4. Materials and Methods

4.1. Drugs and Materials

We obtained the first two branched velvet antler from the Northeast subspecies of Sika deer (Cervus nippon Temminck) at five years old from Jilin Hongyu Deer Industry Technology Co, Ltd., Shuangyang District, Changchun City, Jilin Province, China, which was identified as Sika deer velvet antler by Professor Lin Zhe from the School of Pharmaceutical Sciences, Changchun University of Chinese Medicine. Mouse 3T3-L1 preadipocytes were obtained from the American Type Culture Collection (ATCC, Rockville, MD, USA). We used 30 Dulbecco modified Eagle medium (DMEM) (PM150210), fetal bovine serum (FBS) (164210), neonatal bovine serum (NBS), penicillin streptomycin (PS), and phosphate-buffered saline (PBS) (Wuhan Prichella Biotechnology Co., Ltd., Wuhan, China) for cell culture. Pepsin (P8160), trypsin (9002-07-7) (Solarbio, Beijing, China), chymotrypsin (9004-07-3), dispase (9068-59-1), alcalase (9014-01-1) (Shanghai McLean Biochemical Technology Co., Ltd., Shanghai, China), and protamex (S10155-5g) (Shanghai Yuanye Biotechnology Co., Ltd., Shanghai, China) were used for enzymatic hydrolysis of sika deer velvet antler. Orlistat (Hangzhou Zhongmei Huadong Pharmaceutical Co., Ltd., Hangzhou, China H20100190) is used as the positive drug. Isopropanol (Analytical level, 99.7%, S005280, Wuhan, China), 3- (4, 5-dimethylthiazol-2-yl) 2, 5-diphenyltetrazolium bromide (298-93-1), 3-isobutyl-1-methylxanthine (No. I8450), dexamethasone (DEXA) (50-02-2), insulin (S114196), and Oil Red O (1320-06-5) (Solarbio, Beijing, China) were used for cell induction. Phospho-AMPK (Thr172) (AA393), CEBP alpha Rabbit Monoclonal Antibody (AF2590), PPARγ Rabbit Polyclonal Antibody (AF7797) (Shanghai Biyuntian Biotechnology Co., Ltd., Shanghai, China), enzyme-linked immunosorbent assay (ELISA) kit for high-density lipoprotein cholesterol (JT-004729), low-density lipoprotein cholesterol (JT-004730), total cholesterol (JT-004731), triglycerides (JT-004732), aspartate aminotransferase (JT-004733), and alanine aminotransferase (JT-004734) (Solarbio, Beijing, China); AMPK Alpha Polyclonal Antibody (10929-2-AP), GADPH (10494-1-AP), and Rabbit IgG (30000-0-AP) (Proteintech Group, Manchester, UK) were all used as biochemical indicators for mouse experiments.

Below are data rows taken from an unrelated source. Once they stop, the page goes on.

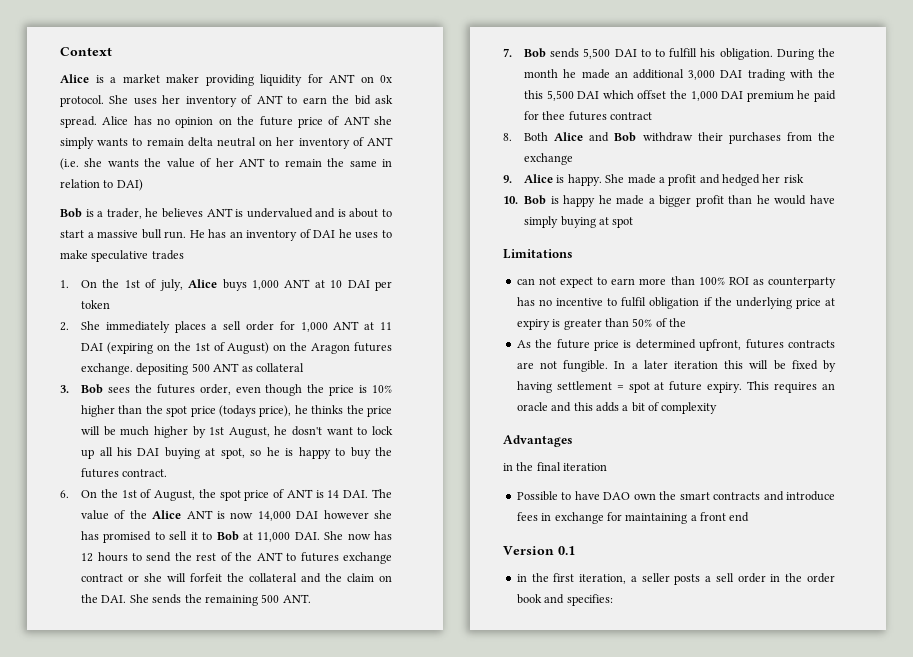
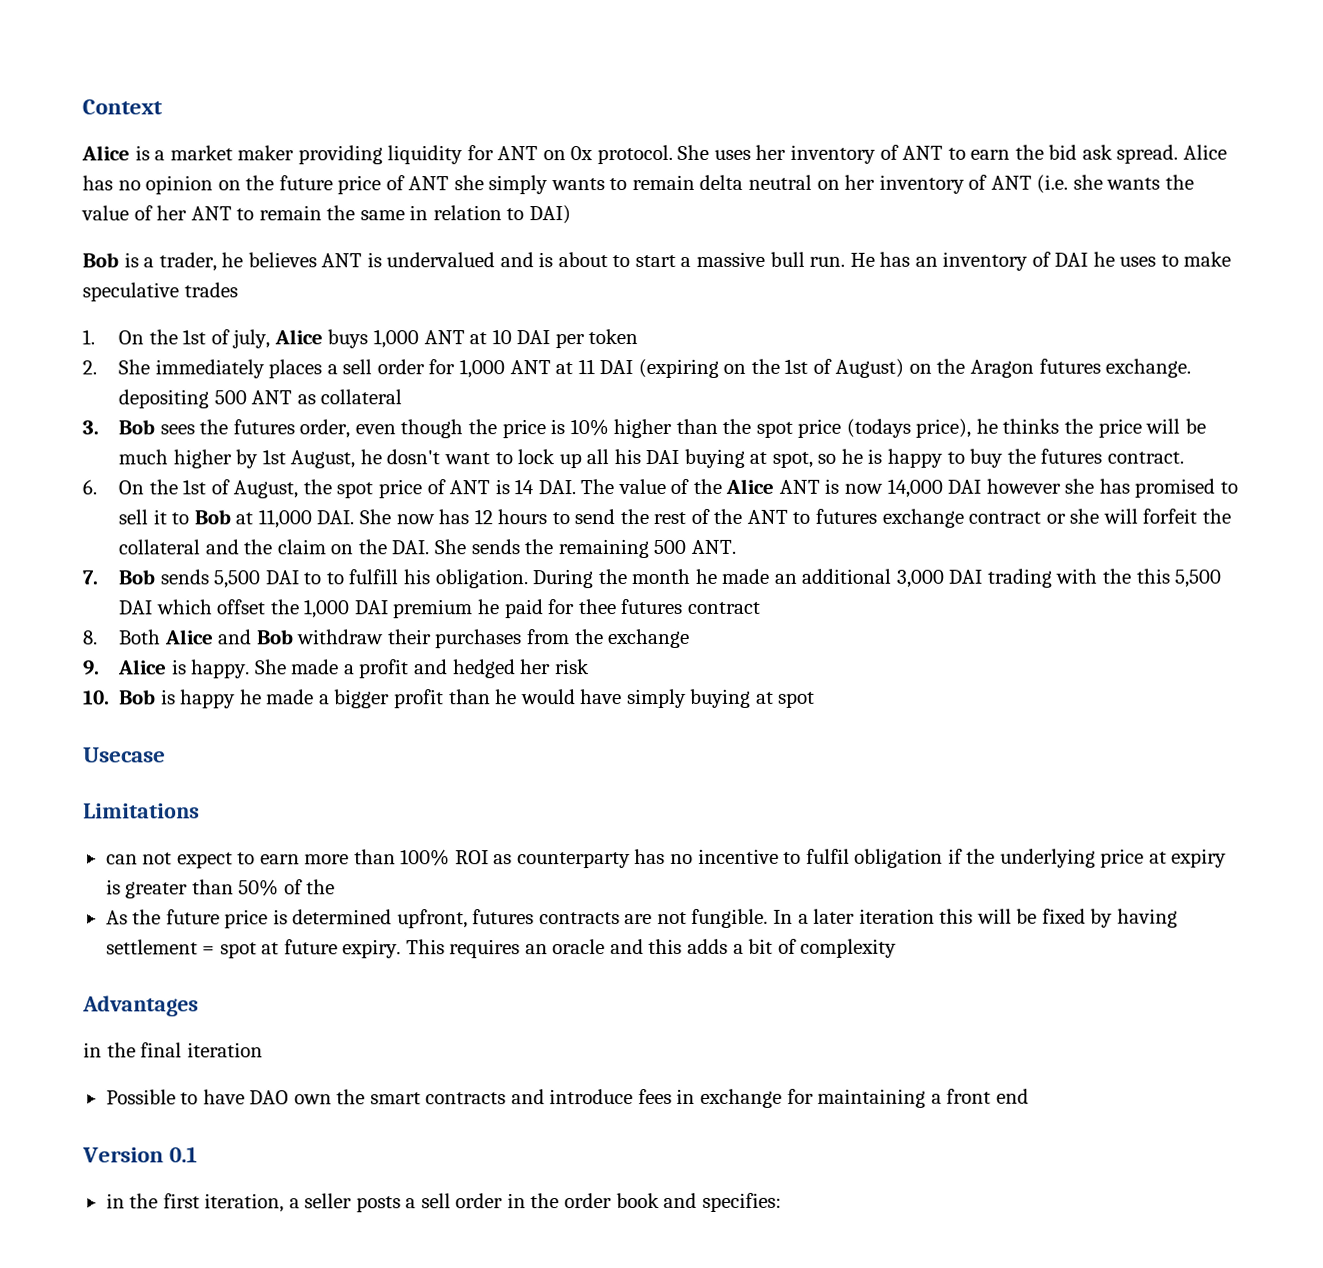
(634, 222) none -> [83,747,166,763] // Usecase

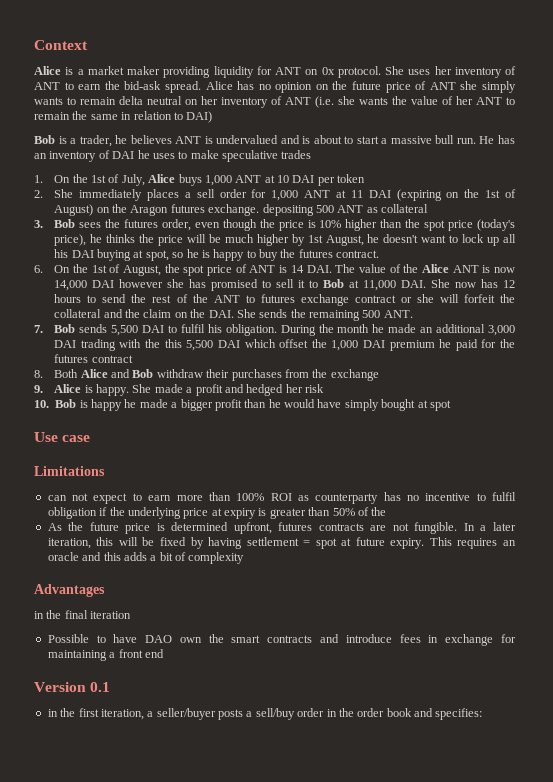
[1048,144,1113,160] bid ask -> [124,81,162,90] bid-ask
[232,329,271,349] july, -> [121,174,145,186] July,
[845,418,911,438] (todays -> [477,219,516,231] (today's
[386,449,441,465] dosn't -> [383,234,419,243] doesn't
[325,569,399,585] to fulfill -> [180,324,205,333] fulfil
[577,599,616,615] thee -> [500,339,516,348] the
[690,688,752,708] buying -> [381,399,416,411] bought
[83,747,166,763] Usecase -> [34,432,91,442] Use case
[858,908,935,924] iteration -> [47,538,91,549] iteration,
[304,1193,353,1209] seller -> [156,708,216,720] seller/buyer
[420,1193,451,1209] sell -> [255,708,295,720] sell/buy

4.2. Preparation of Sample

4.2.1. Preparation of Velvet Antler Hydrolysate

The velvet antler was sliced, freeze-dried, and then ground into a powder. Velvet antler coarse powder was homogenized with disposable distilled water (1:20 g/mL), and then pepsin, trypsin, chymotrypsin, multi-enzyme, dispase, alcalase, and protamex were added at a 1:100 enzyme base ratio: extraction conditions are shown in Table 2. The mixture was then placed in a shaker for enzymatic hydrolysis for 24 h, the hydrolysate was then boiled at 100 °C for 15 min to inactivate the enzyme. It was then allowed to sit at room temperature, and the pH was adjusted to 7.0. After centrifuging at 4000× g for 20 min, any unhydrolyzed residue from the supernatant hydrolysate was removed [54]. The resultant hydrolysate solution was lyophilized and stored at −20 °C for further use.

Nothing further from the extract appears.